THE TASK
Everything in the data must be repeated exactly, apart from the pictures, which are left out.

▬▬▬

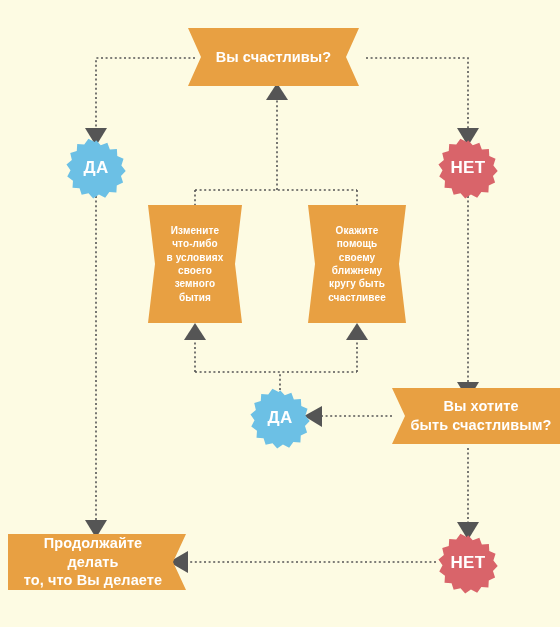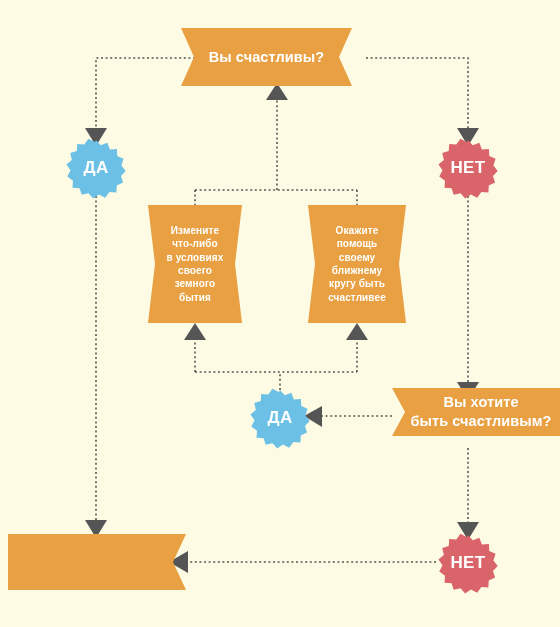--- a/index.html
+++ b/index.html
@@ -122,7 +122,7 @@
     </g>
   </svg>
 
-  <div class="node" style="left:181px; top:28px; width:171px; height:58px;">
+  <div class="node" style="left:188px; top:28px; width:171px; height:58px;">
     <svg class="shape-svg" viewBox="0 0 171 58" preserveAspectRatio="none">
       <polygon points="0,0 171,0 158,29 171,58 0,58 13,29" fill="#E8A042"></polygon>
     </svg>

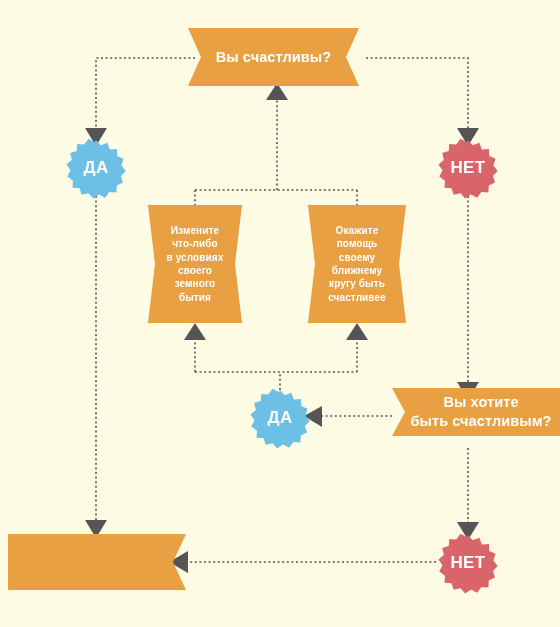--- a/index.html
+++ b/index.html
@@ -174,7 +174,7 @@
     <span class="badge-text">ДА</span>
   </div>
 
-  <div class="node" style="left:392px; top:388px; width:168px; height:48px;">
+  <div class="node" style="left:392px; top:388px; width:168px; height:56px;">
     <svg class="shape-svg" viewBox="0 0 168 56" preserveAspectRatio="none">
       <polygon points="0,0 168,0 168,56 0,56 13,28" fill="#E8A042"></polygon>
     </svg>

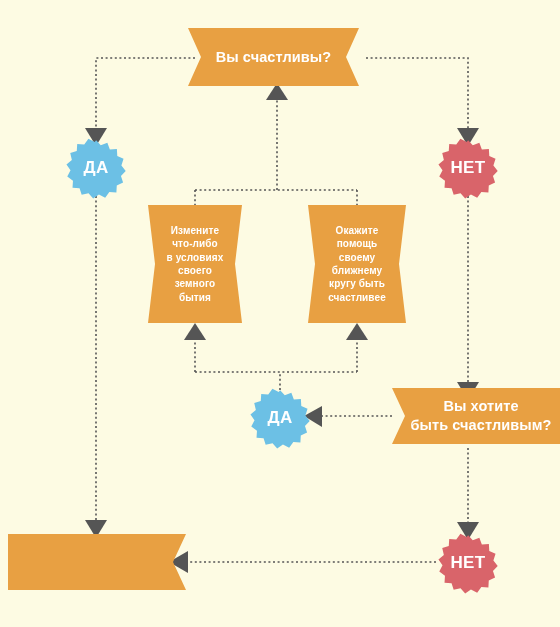--- a/index.html
+++ b/index.html
@@ -193,6 +193,9 @@
     <svg class="shape-svg" viewBox="0 0 178 56" preserveAspectRatio="none">
       <polygon points="0,0 178,0 165,28 178,56 0,56" fill="#E8A042"></polygon>
     </svg>
+    <span class="banner-text" style="padding-right:8px;">Продолжайте
+делать
+то, что Вы делаете</span>
   </div>
 
 </div>

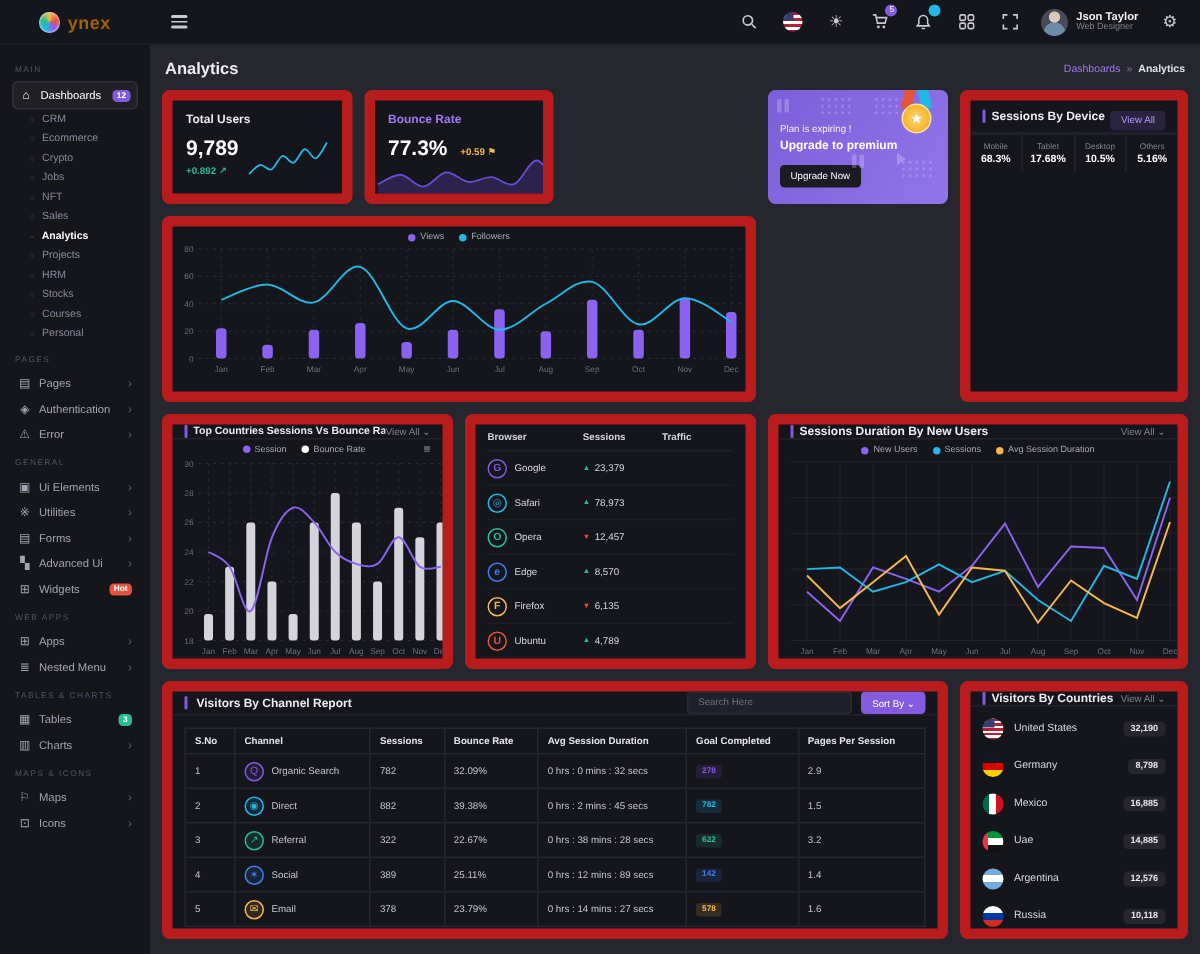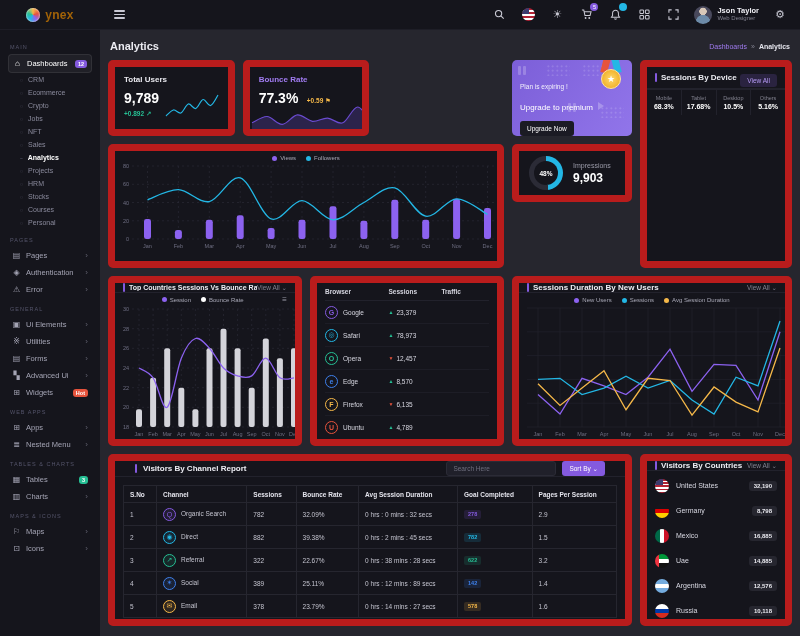--- a/index.html
+++ b/index.html
@@ -65,7 +65,7 @@
   
   .upgrade{grid-column:2;grid-row:1;background:linear-gradient(125deg,#7c5fd8,#9175ea);border:none;padding:9px 8px;color:#fff}
   .upgrade .l1{font-size:6.5px;opacity:.9}
-  .upgrade .l2{font-size:8px;font-weight:normal;margin-top:13px}
+  .upgrade .l2{font-size:8px;font-weight:bold;margin-top:2px}
   .upg-btn{margin-top:9px;background:#1b1b24;color:#fff;border:none;font-size:6.5px;padding:4px 7px;border-radius:3px;cursor:pointer;font-family:inherit}
   .medal{position:absolute;top:0;right:10px;width:22px;height:30px}
   .medal .rb1,.medal .rb2{position:absolute;top:-2px;width:7px;height:15px}

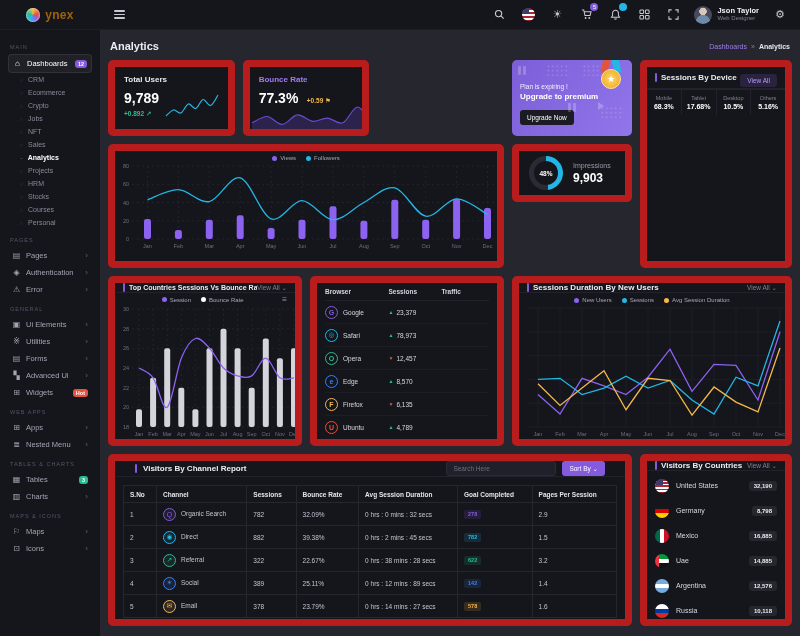--- a/index.html
+++ b/index.html
@@ -478,15 +478,6 @@
           </svg></div>
     </div>
 
-    <div class="card gcard" style="grid-column:2;grid-row:2">
-      <div class="gauge" style="background: conic-gradient(rgb(35, 183, 229) 0deg, rgb(35, 183, 229) 48%, rgb(43, 43, 54) 48%, rgb(43, 43, 54) 100%);">
-          <div class="gh">48%</div>
-        </div>
-      <div class="gtxt">
-          <div class="gl">Impressions</div>
-        <div class="gv">9,903</div>
-        </div>
-    </div>
 
     <div class="left-duo">
       <div class="card halfcard">

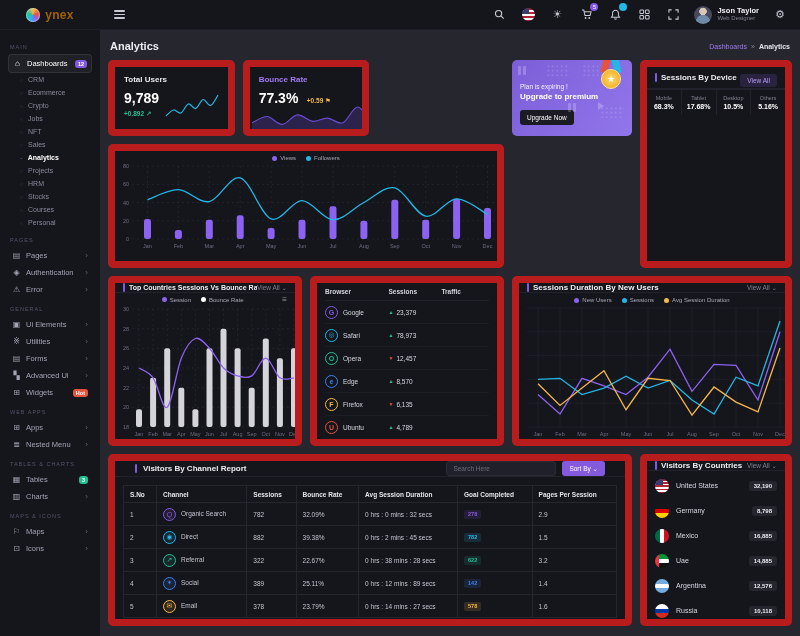--- a/index.html
+++ b/index.html
@@ -119,7 +119,7 @@
   .fill{height:100%;border-radius:2px;background:#845adf}
   
   .channel{grid-column:1/span 2;grid-row:5;display:flex;flex-direction:column}
-  .ch-head{height:26px;display:flex;align-items:center;padding:0 20px;border-bottom:1px solid #22222c;gap:6px}
+  .ch-head{height:26px;display:flex;align-items:center;padding:0 8px;border-bottom:1px solid #22222c;gap:6px}
   .search-inp{margin-left:auto;background:#20202a;border:1px solid #2b2b36;border-radius:3px;color:#c4c4cf;font-size:6.5px;padding:3px 6px;width:110px;font-family:inherit}
   .search-inp::placeholder{color:#6e6e7e}
   .sort-btn{background:#845adf;color:#fff;border:none;border-radius:3px;font-size:6.5px;padding:3.5px 7px;cursor:pointer;font-family:inherit}

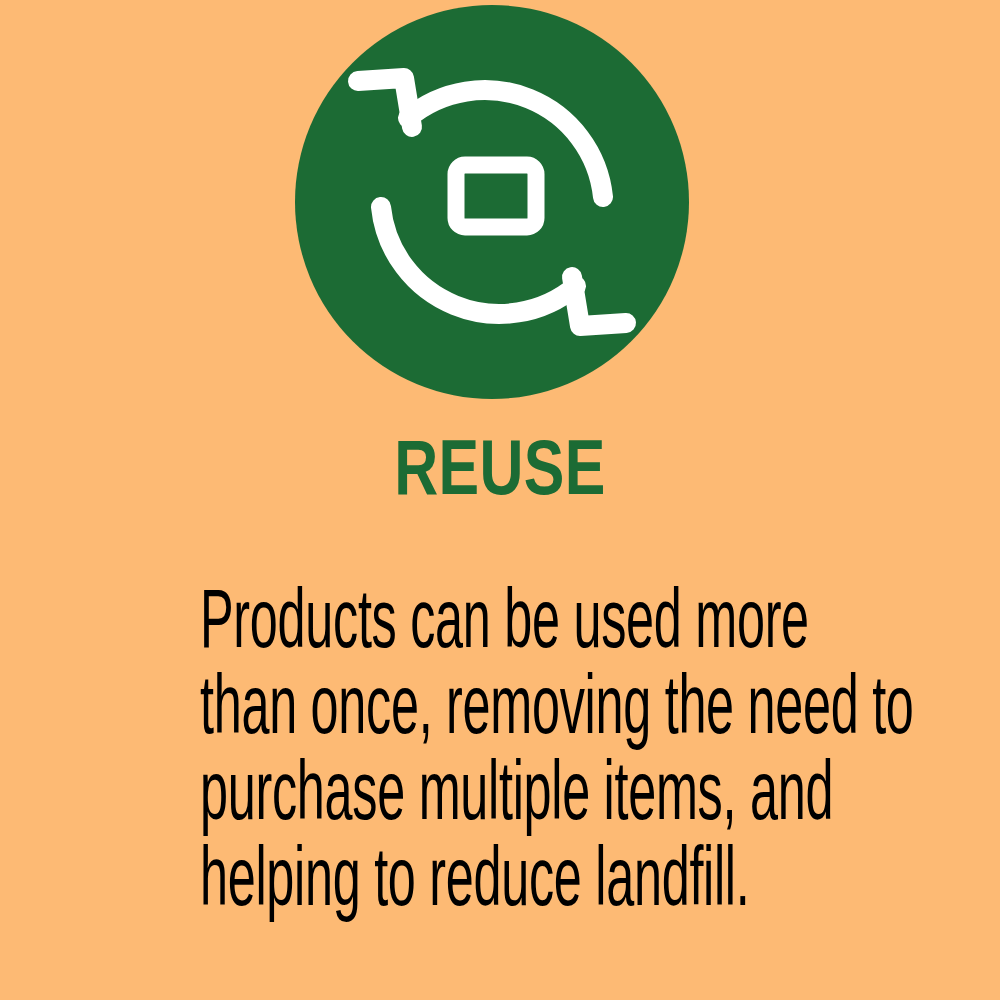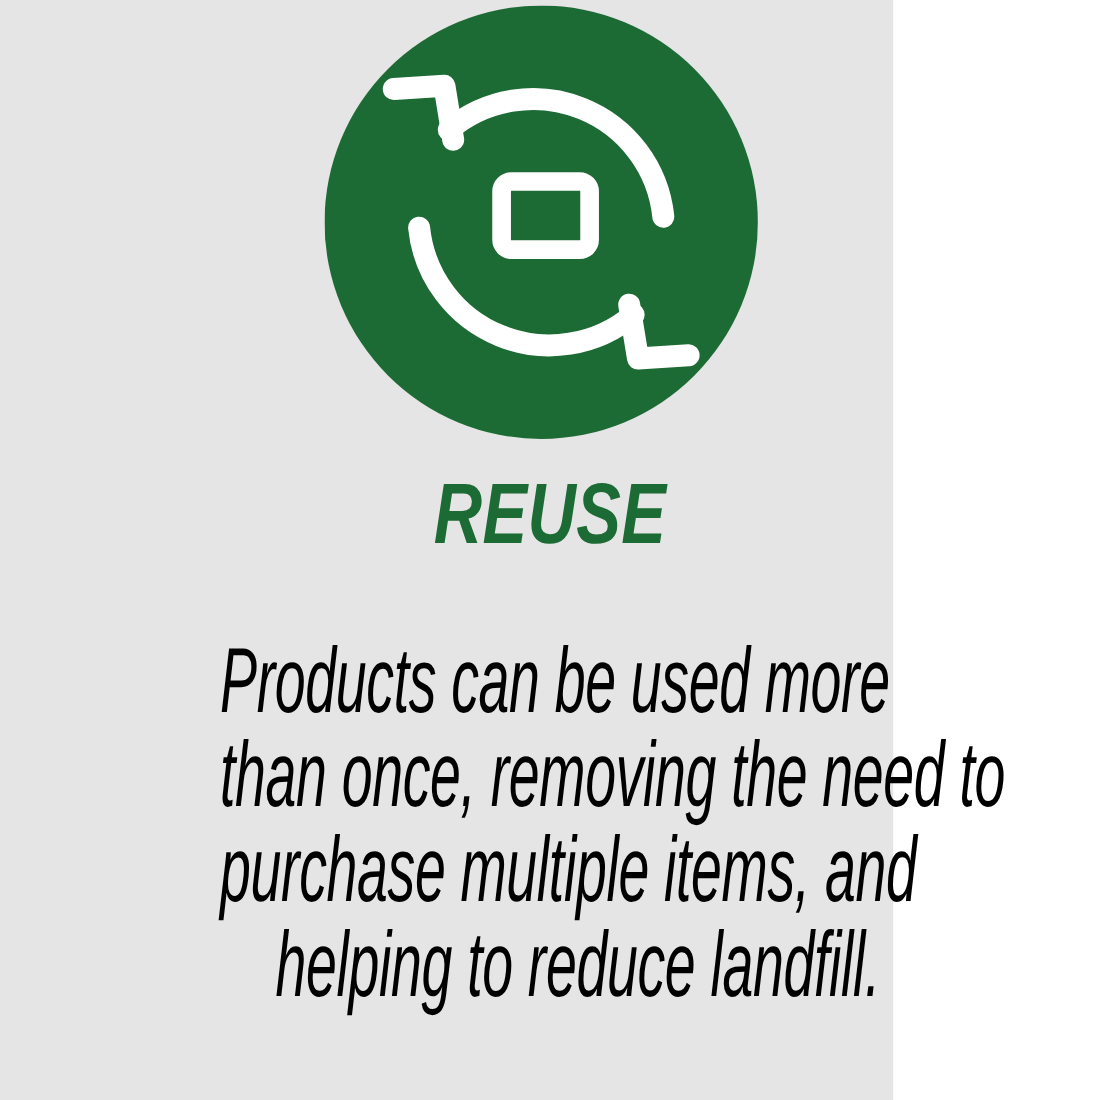--- a/index.html
+++ b/index.html
@@ -18,11 +18,10 @@
 
   #card {
     position: relative;
-    width: 812px;
+    width: 1000px;
     height: 1000px;
-    background: #e5e5e5;
+    background: #fdba74;
     display: block;
-    font-style: italic;
   }
 
   

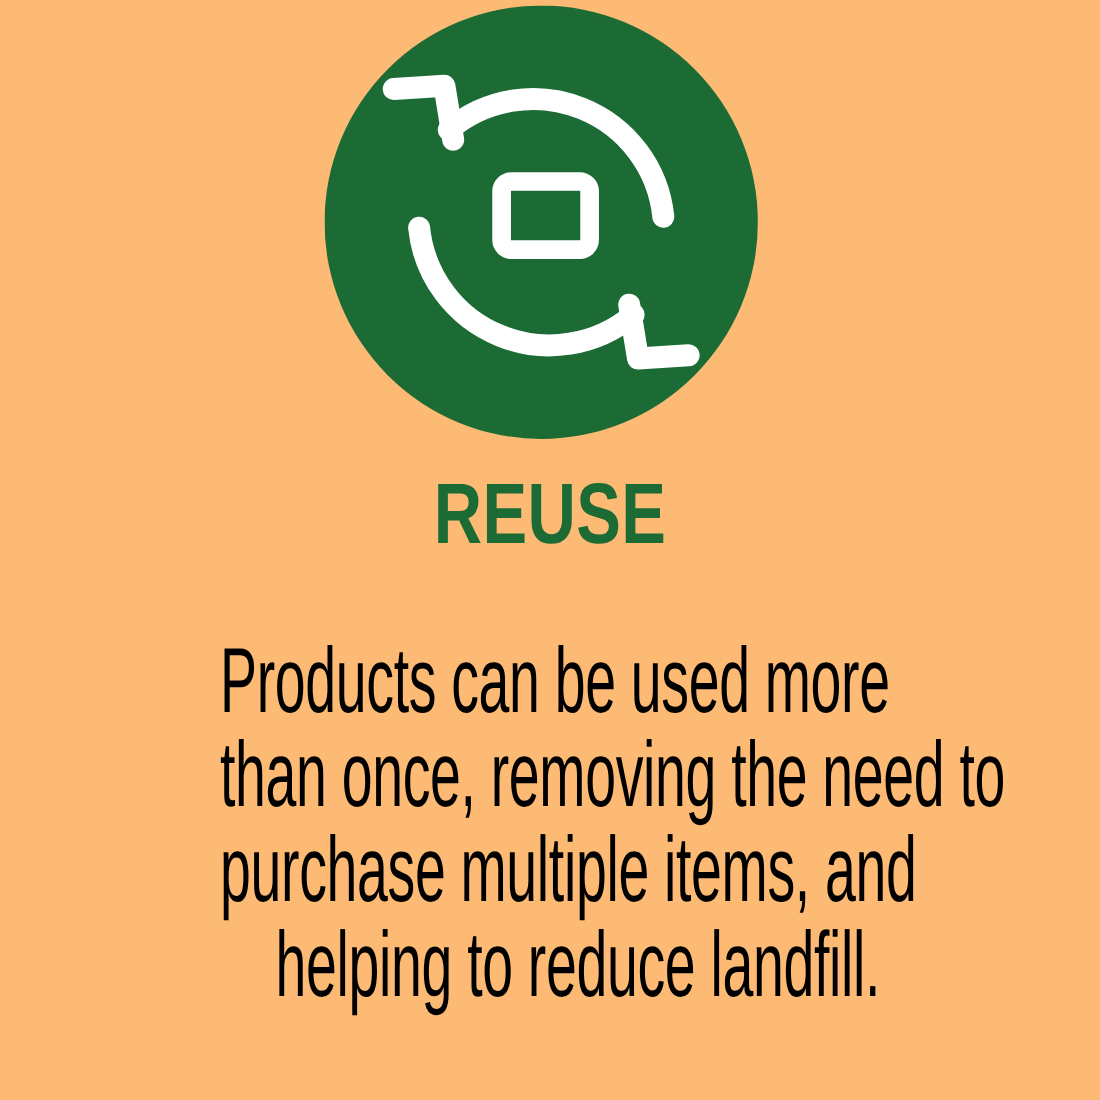--- a/index.html
+++ b/index.html
@@ -62,7 +62,7 @@
     left: 0;
     top: 575px;
     width: 1000px;
-    text-align: right;
+    text-align: left;
     color: #000000;
   }
   .body-line {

▬▬▬

THE COMPLETED TASK
--- a/index.html
+++ b/index.html
@@ -122,7 +122,7 @@
     </g>
   </svg>
 
-  <div class="node" style="left:181px; top:28px; width:171px; height:58px;">
+  <div class="node" style="left:188px; top:28px; width:171px; height:58px;">
     <svg class="shape-svg" viewBox="0 0 171 58" preserveAspectRatio="none">
       <polygon points="0,0 171,0 158,29 171,58 0,58 13,29" fill="#E8A042"></polygon>
     </svg>

--- a/index.html
+++ b/index.html
@@ -174,7 +174,7 @@
     <span class="badge-text">ДА</span>
   </div>
 
-  <div class="node" style="left:392px; top:388px; width:168px; height:48px;">
+  <div class="node" style="left:392px; top:388px; width:168px; height:56px;">
     <svg class="shape-svg" viewBox="0 0 168 56" preserveAspectRatio="none">
       <polygon points="0,0 168,0 168,56 0,56 13,28" fill="#E8A042"></polygon>
     </svg>

--- a/index.html
+++ b/index.html
@@ -193,6 +193,9 @@
     <svg class="shape-svg" viewBox="0 0 178 56" preserveAspectRatio="none">
       <polygon points="0,0 178,0 165,28 178,56 0,56" fill="#E8A042"></polygon>
     </svg>
+    <span class="banner-text" style="padding-right:8px;">Продолжайте
+делать
+то, что Вы делаете</span>
   </div>
 
 </div>

--- a/index.html
+++ b/index.html
@@ -65,7 +65,7 @@
   
   .upgrade{grid-column:2;grid-row:1;background:linear-gradient(125deg,#7c5fd8,#9175ea);border:none;padding:9px 8px;color:#fff}
   .upgrade .l1{font-size:6.5px;opacity:.9}
-  .upgrade .l2{font-size:8px;font-weight:normal;margin-top:13px}
+  .upgrade .l2{font-size:8px;font-weight:bold;margin-top:2px}
   .upg-btn{margin-top:9px;background:#1b1b24;color:#fff;border:none;font-size:6.5px;padding:4px 7px;border-radius:3px;cursor:pointer;font-family:inherit}
   .medal{position:absolute;top:0;right:10px;width:22px;height:30px}
   .medal .rb1,.medal .rb2{position:absolute;top:-2px;width:7px;height:15px}

--- a/index.html
+++ b/index.html
@@ -478,15 +478,6 @@
           </svg></div>
     </div>
 
-    <div class="card gcard" style="grid-column:2;grid-row:2">
-      <div class="gauge" style="background: conic-gradient(rgb(35, 183, 229) 0deg, rgb(35, 183, 229) 48%, rgb(43, 43, 54) 48%, rgb(43, 43, 54) 100%);">
-          <div class="gh">48%</div>
-        </div>
-      <div class="gtxt">
-          <div class="gl">Impressions</div>
-        <div class="gv">9,903</div>
-        </div>
-    </div>
 
     <div class="left-duo">
       <div class="card halfcard">

--- a/index.html
+++ b/index.html
@@ -119,7 +119,7 @@
   .fill{height:100%;border-radius:2px;background:#845adf}
   
   .channel{grid-column:1/span 2;grid-row:5;display:flex;flex-direction:column}
-  .ch-head{height:26px;display:flex;align-items:center;padding:0 20px;border-bottom:1px solid #22222c;gap:6px}
+  .ch-head{height:26px;display:flex;align-items:center;padding:0 8px;border-bottom:1px solid #22222c;gap:6px}
   .search-inp{margin-left:auto;background:#20202a;border:1px solid #2b2b36;border-radius:3px;color:#c4c4cf;font-size:6.5px;padding:3px 6px;width:110px;font-family:inherit}
   .search-inp::placeholder{color:#6e6e7e}
   .sort-btn{background:#845adf;color:#fff;border:none;border-radius:3px;font-size:6.5px;padding:3.5px 7px;cursor:pointer;font-family:inherit}

--- a/index.html
+++ b/index.html
@@ -18,11 +18,10 @@
 
   #card {
     position: relative;
-    width: 812px;
+    width: 1000px;
     height: 1000px;
-    background: #e5e5e5;
+    background: #fdba74;
     display: block;
-    font-style: italic;
   }
 
   

--- a/index.html
+++ b/index.html
@@ -62,7 +62,7 @@
     left: 0;
     top: 575px;
     width: 1000px;
-    text-align: right;
+    text-align: left;
     color: #000000;
   }
   .body-line {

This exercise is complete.